Data Analysis

A researcher is interested in the factors that may explain the academic achievement of first year Business students. With the university’s support, the researcher developed a standardised test that was to be undertaken by a random sample of students. The test contained questions related to the core business units of accountancy, marketing, management and statistics, and was administered towards the end of the each students first year of study. In addition to answering the test, the students were asked questions on their gender, age, mother’s highest level of education, whether the student was currently in a ‘romantic’ relationship. Students were also asked to report the number of instances where they did not attend either a lecture or a tutorial. In total, 649 students sat the test and a portion of the dataset1,2 is presented below:

Result Gender Age Medu Relationship Lectures Tutorials
55 F 20 PG No 4 3
55 F 19 HS No 2 3
65 M 18 PG No 6 4
65 M 18 HS No 0 0
65 F 18 U No 0 1

Result = Score 0 to 100
Gender = Male (M) of Female (F)
Age = Age in years when sitting test
Medu = Mother’s highest level of educational obtainment, High School (HS), Undergraduate (U) or Post Graduate (PG).
Relationship = No (not in romantic relationship) and Yes (in romantic relationship).
Lectures = Number of lectures not attended year-to-date: self-reported
Tutorials = Number of tutorials not attended year-to-date; self-reported.

Task 1 (Histogram, Boxplot and t-tests)
(a) Construct a side-by-side boxplot of Result for male and female students, and compare their distributions (central location, spread and skewness).
(2 marks)

(b) Test if there is any difference in Results on average between male and female students at the 5% level of significance.
(2 marks)

1 The dataset is based on the UCI Machine Learning Repository. That data has been manipulated for the purposes of this case study. Source
2 Original citation P. Cortez and A. Silva. Using Data Mining to Predict Secondary School Student Performance. In A. Brito and J. Teixeira Eds., Proceedings of 5th FUture BUsiness TEChnology Conference (FUBUTEC 2008) pp. 5-12, Porto, Portugal, April, 2008, EUROSIS, ISBN 978-9077381-39-7.

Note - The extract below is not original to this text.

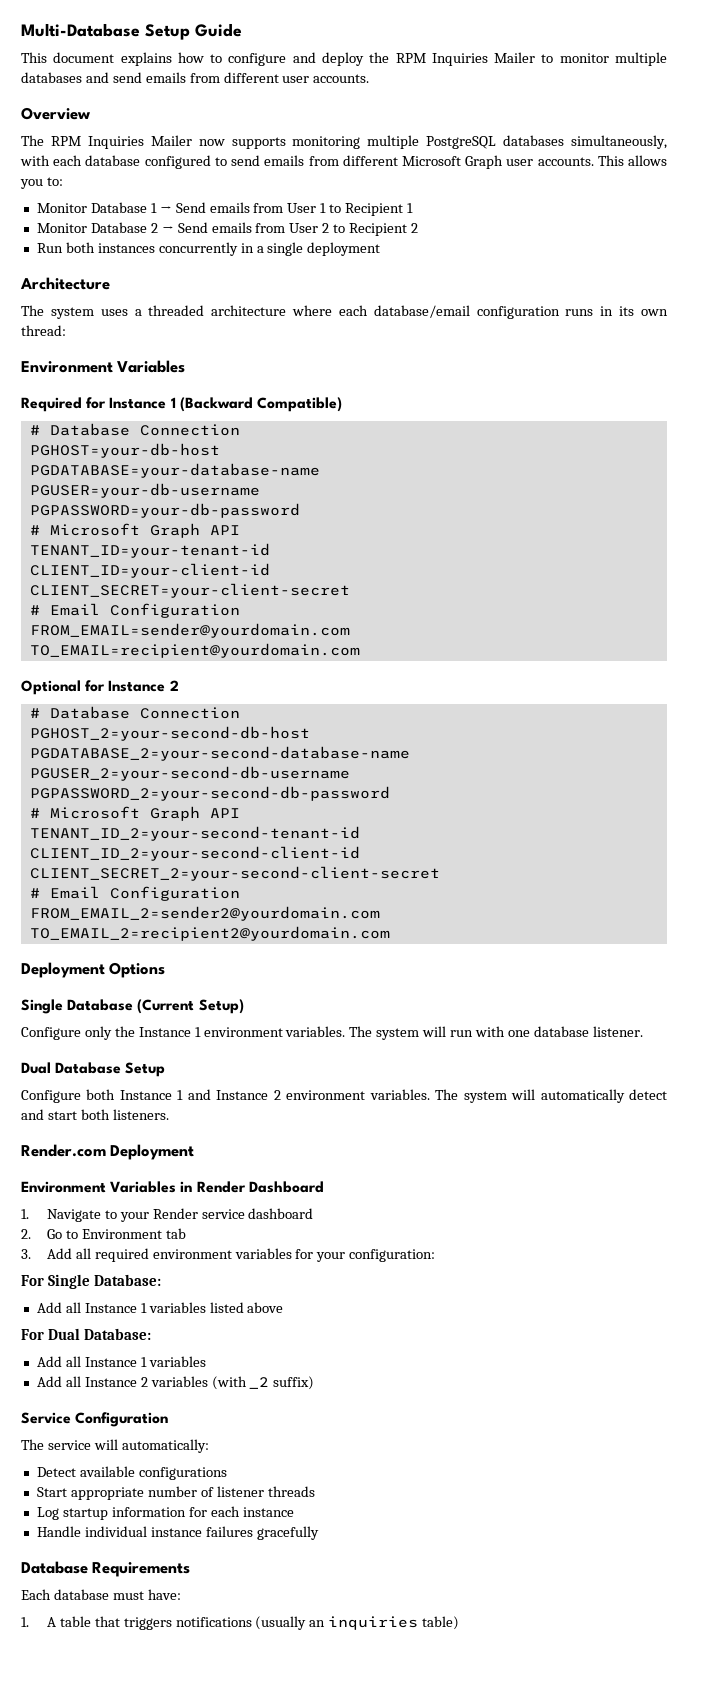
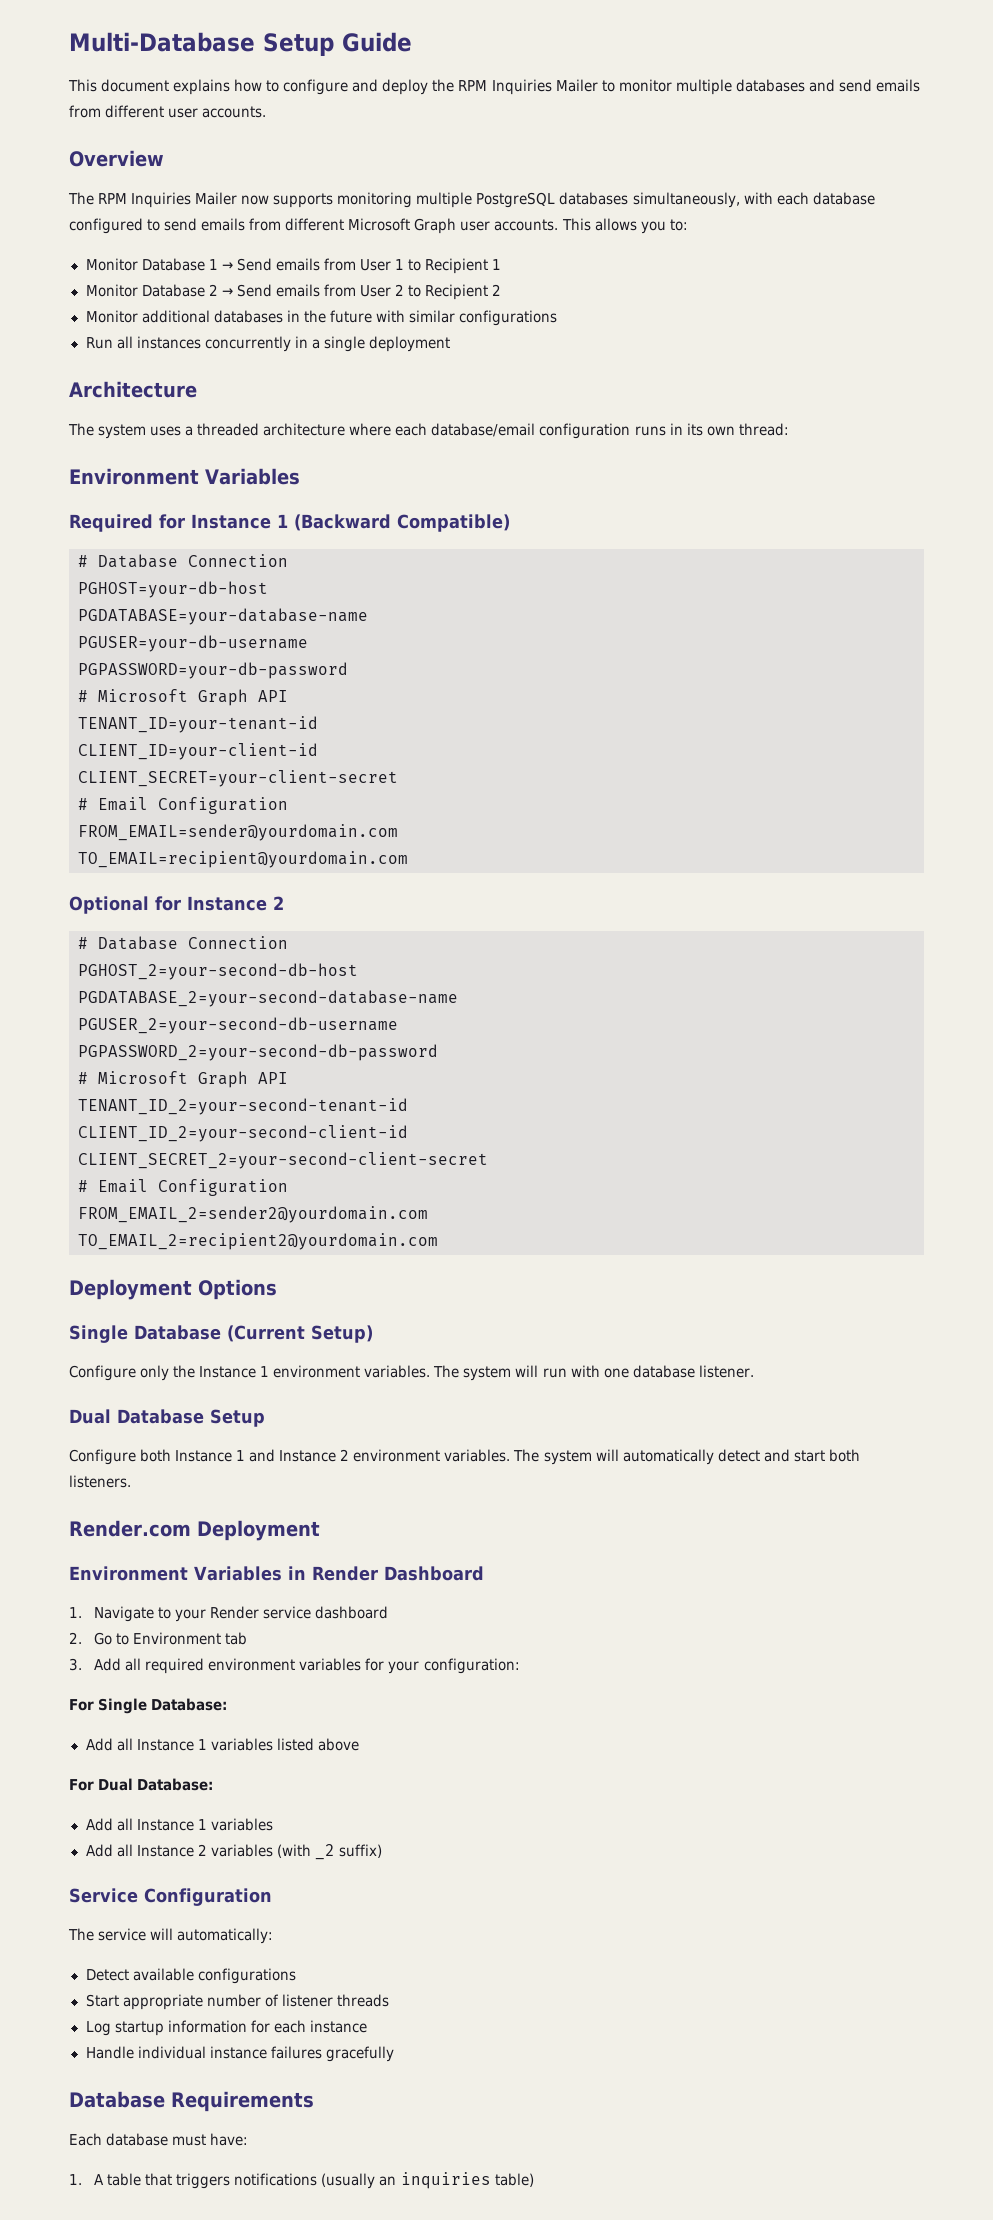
+ Monitor additional databases in the future with similar configurations
- Run both instances concurrently in a single deployment
+ Run all instances concurrently in a single deployment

(c) One would expect that students that are involved in a romantic relationship may not perform as well as their peers. Test at the level of significance of 5% if students who are involved in a romantic relationship have a lower result than the students who are not.
(2 marks)
Note: In conducting the tests in (b) and (c), you should discuss briefly whether it is a one or two tail test, the test statistics, any assumption made and draw a conclusion based on Excel output.

Task 2 (Regression Analysis)
You plan to develop a regression model to further investigate how various factors influence students’
(a) Before you conduct any regression analysis, you use Excel to construct a correlation matrix of all the quantitative variables in the dataset. Based on the correlation matrix, comment briefly on the linear associations between Result and other quantitative variables (viz. Age, Lectures and Tutorials) and whether these variables are a predictor of result.

(b) Conduct a simple regression on:
(i) Age is a predictor of Result?
(ii) Lectures is a predictor of Result?
(iii) Tutorials is a predictor of Result?
Does this support your answers to Task 2 (a)?

(2 marks)

(3 marks)

(c) So that the categorical variables Gender, Medu and Relationship can be used in the regression, create appropriate dummy variables. Note that we use one less dummy than the number of categories for any categorical variable.
(3 marks)
(d) You conduct a stepwise regression according to the following procedure:
Step 1: Gender(F=1), Age, Medu(U=1), Medu(PG=1), Relationship (Yes=1) and Lectures
Step 2: Gender(F=1), Age, Medu(U=1), Medu(PG=1), Relationship (Yes=1), Lectures and Tutorials
Present the regression output for both steps.
(2 marks)
(e) For each of the independent variables contained in the regression model in Step 1, test their statistical significance. In testing statistical significance of a regression coefficient, you have to justify your choice of one or two tail test.
(6 marks)

Task 3 (Summary Report)
Given your results you are asked to write a summary report (400 words) detailing all the findings from your data analysis. The issues you can discuss may include (but are not limited to):
• Do you think there is any gender difference in academic achievement of the students?
• Is there evidence that being in a romantic relationship affects results?
• In the Step 1 regression interpret how each variable is related to Results and report its significance.
• Is there a variable whose result is different to what you would general have expected?
• Based on this study, what is the final model you would recommend?
• Based on your final model, predict the Result of a female student who is 18, whose mother has post-graduate qualifications, is not involved in a romantic relationship and attended all classes.
• Are there any variables that influence academic performance that are omitted in this study?
(8 marks)
• Use 1 & ½ spacing and font size of 11.
• You can and are encouraged to include relevant charts and Excel objects in your summary report (Task 3).
• No referencing is required in your summary report. However, if you wish to include, and refer to, additional information, you can use any referencing system as long as it is used consistently.
• There is no word limit for Tasks 1 and 2.
• The word limit of 400 (with a tolerance of 10%) applies only to the summary report (Task 3), and is exclusive of words in tables, appendices and reference list (if any).